▶ **Task input**
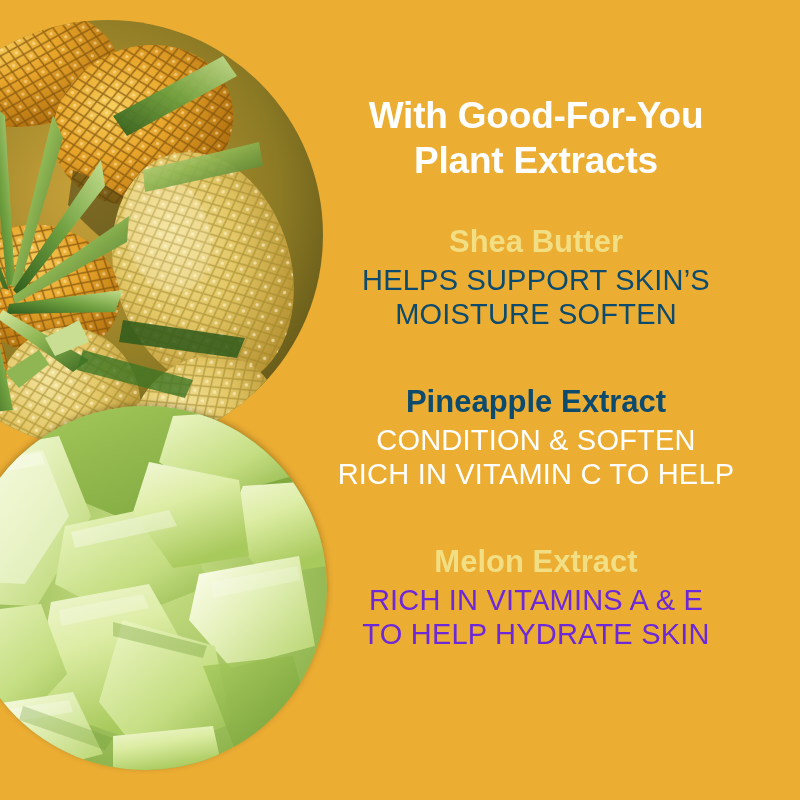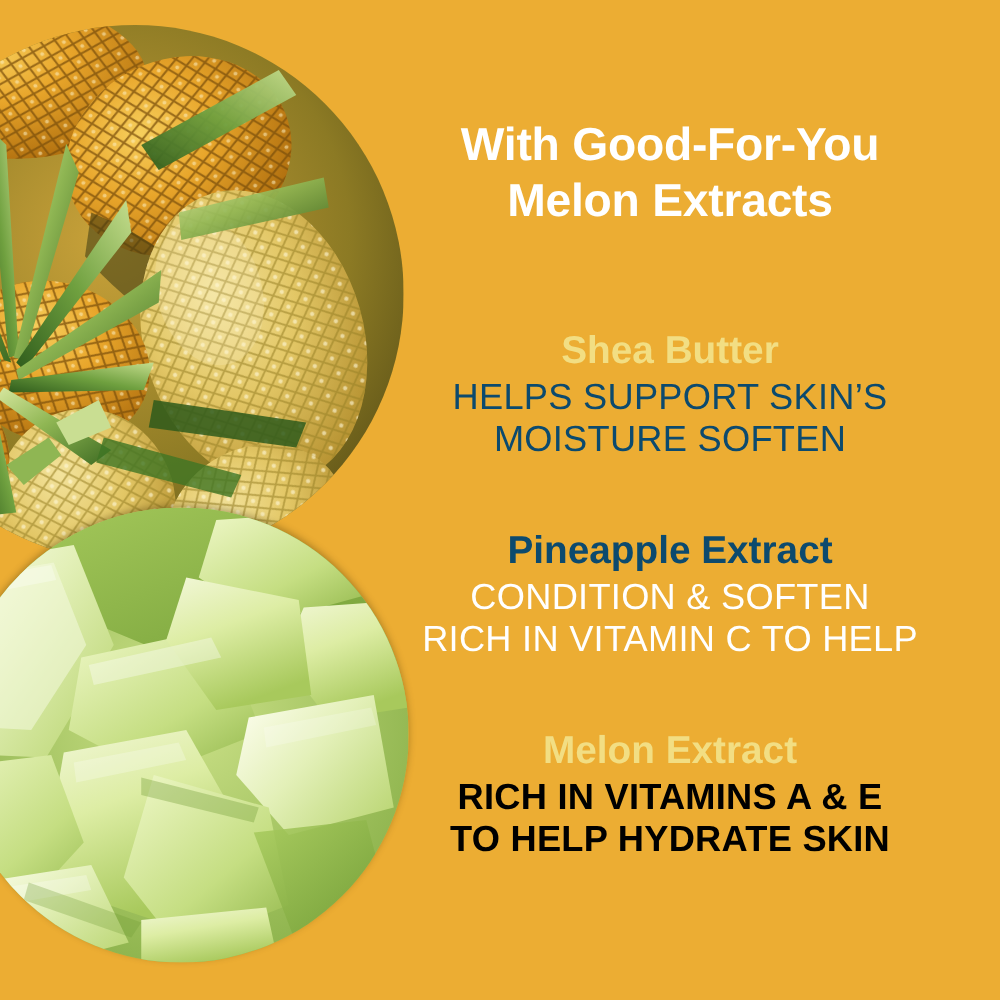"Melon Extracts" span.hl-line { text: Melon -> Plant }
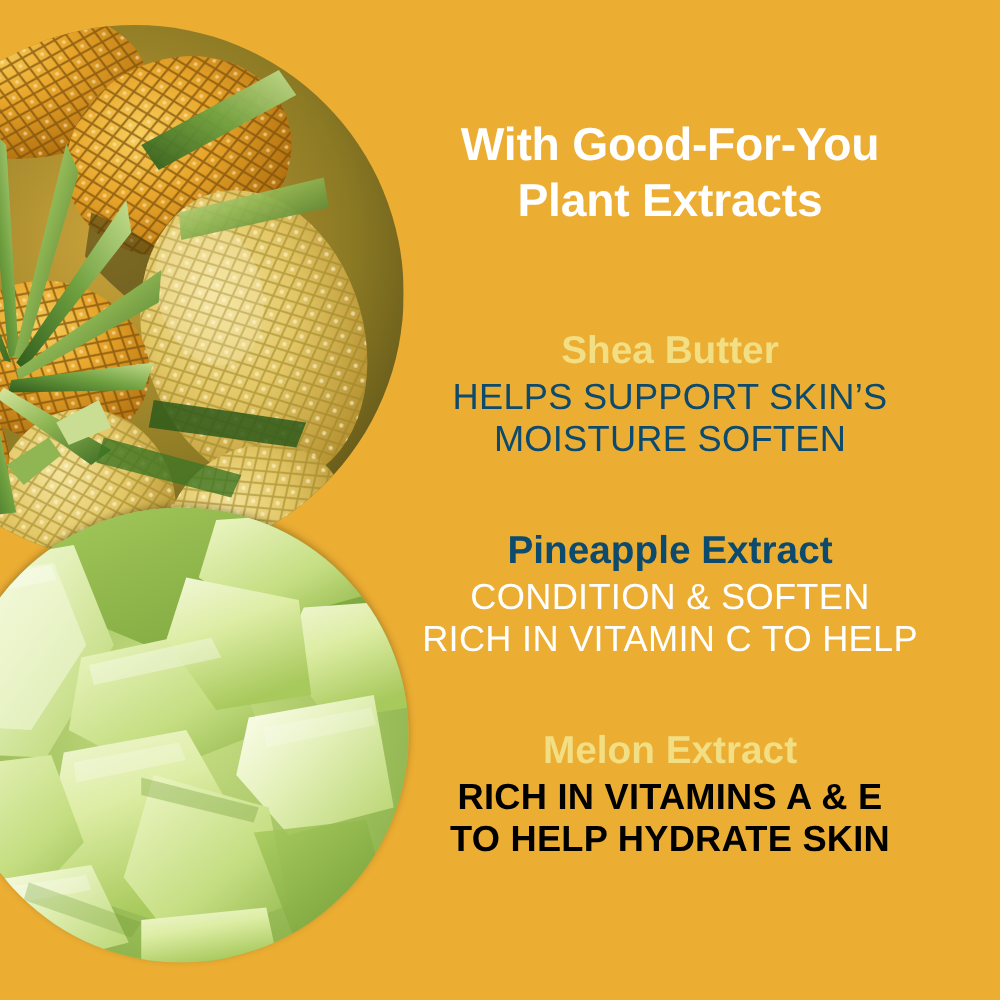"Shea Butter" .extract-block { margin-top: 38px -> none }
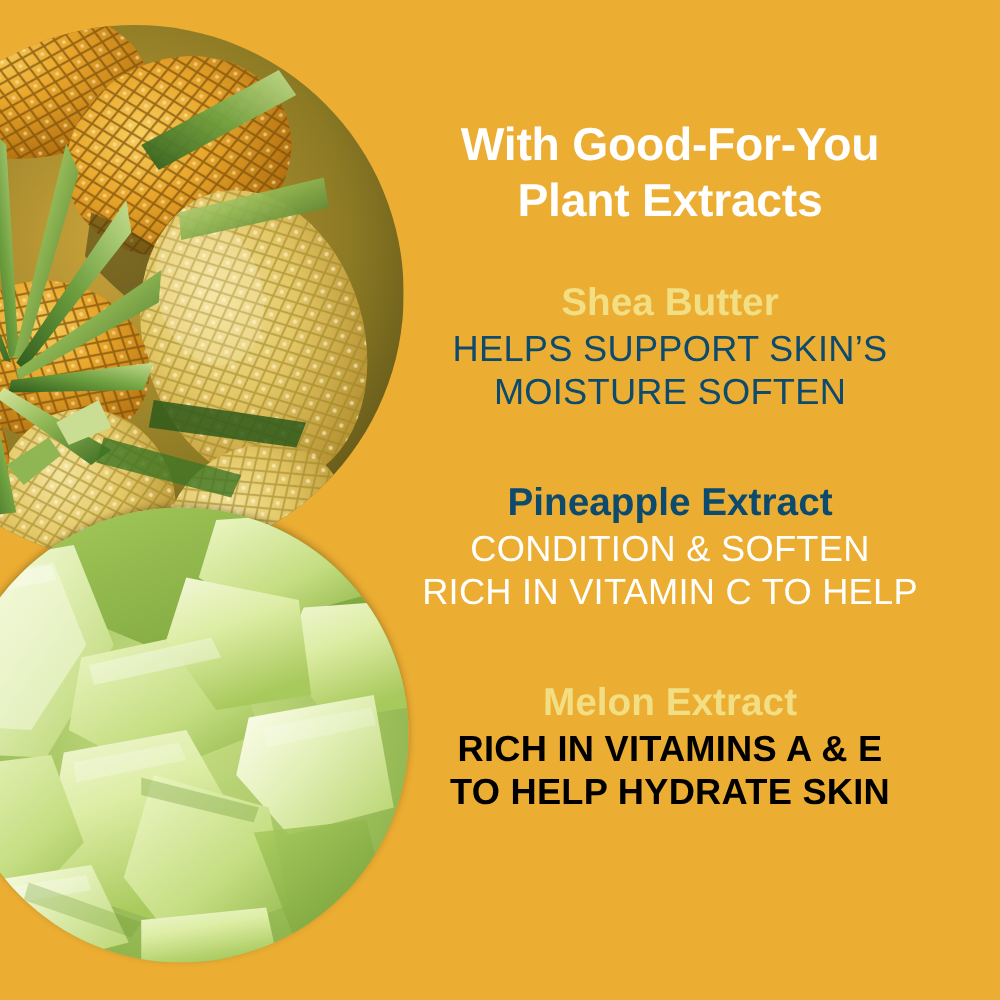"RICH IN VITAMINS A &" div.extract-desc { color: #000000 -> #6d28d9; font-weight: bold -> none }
* * *
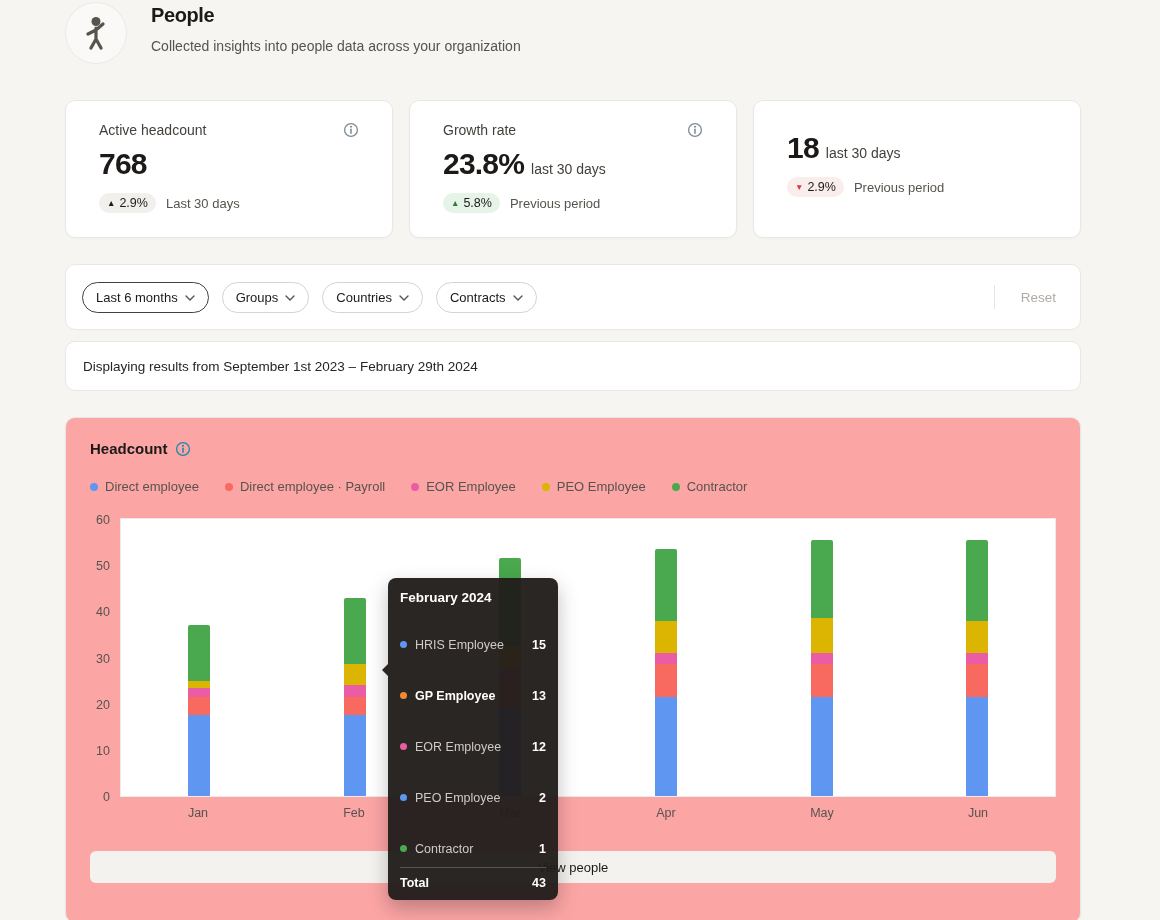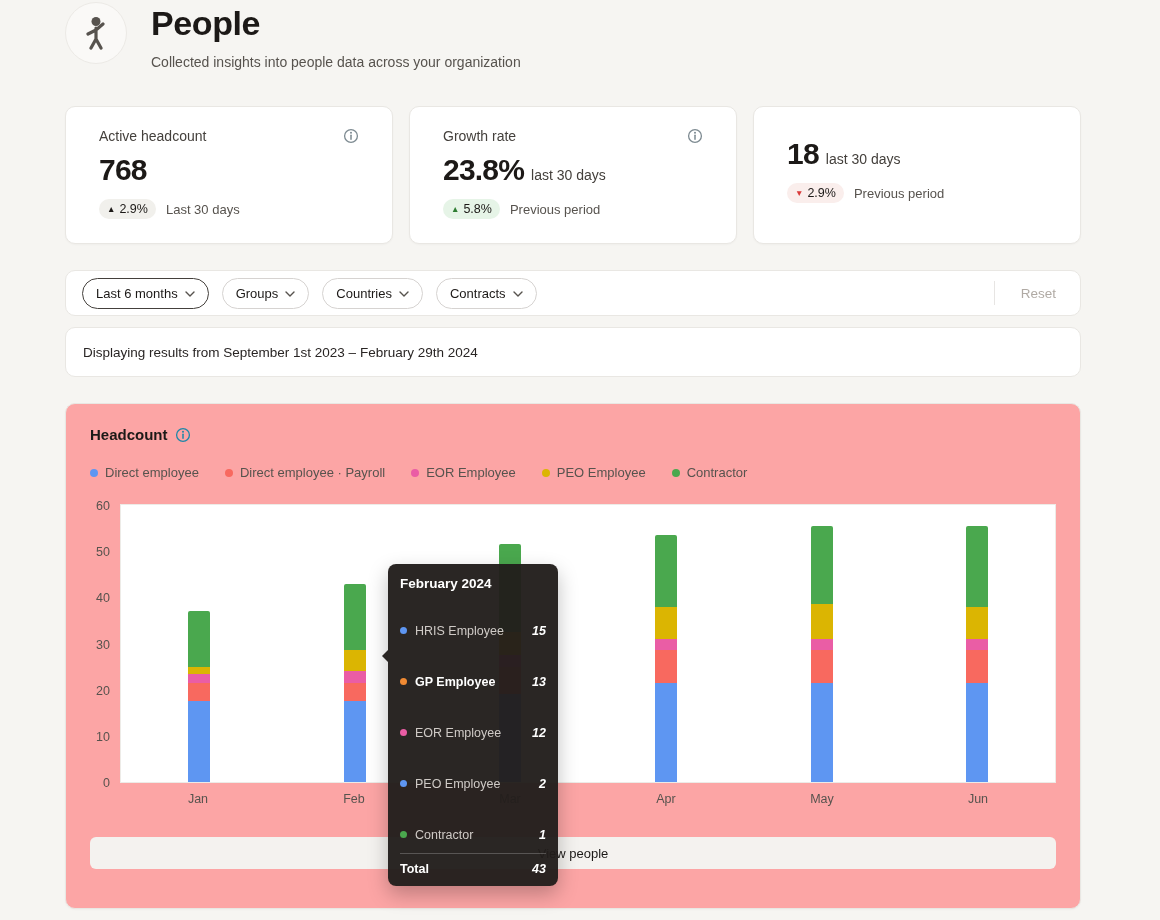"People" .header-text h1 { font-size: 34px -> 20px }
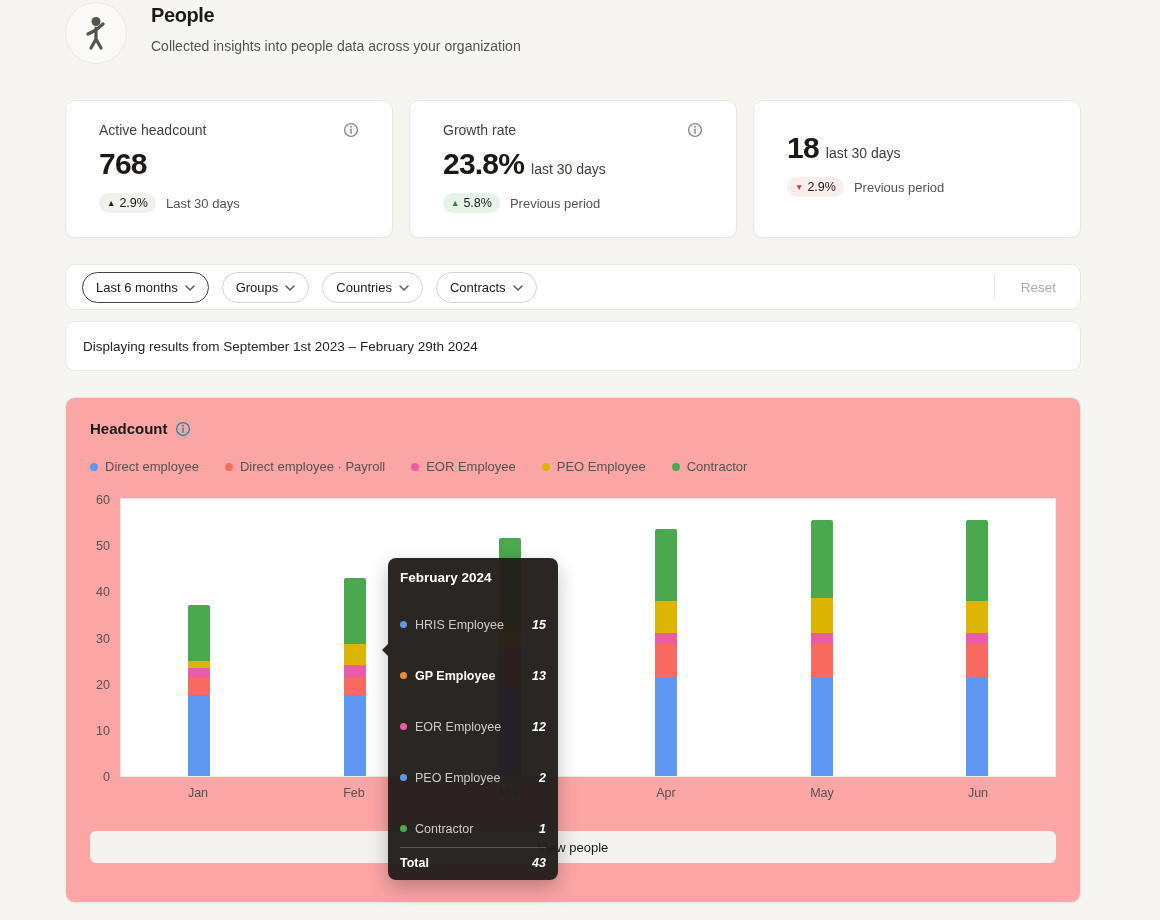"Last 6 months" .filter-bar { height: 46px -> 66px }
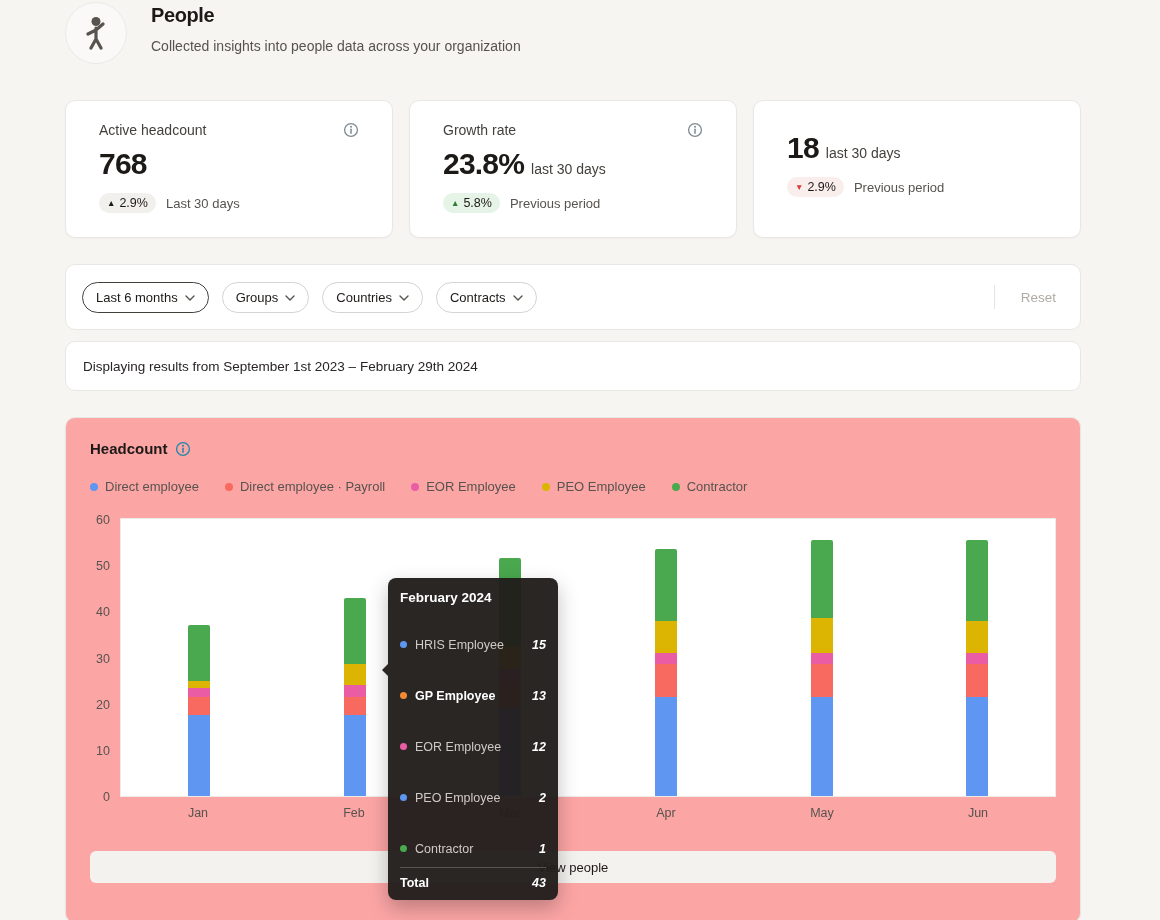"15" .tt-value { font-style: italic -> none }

▶ **What you have to do**
Would you write out exactly the lines above, starting at the line containing "height: 46px ->" and stopping after the line containing "font-style: italic ->"? Omit the pictures.

▶ **Exercise response**
"Last 6 months" .filter-bar { height: 46px -> 66px }
"15" .tt-value { font-style: italic -> none }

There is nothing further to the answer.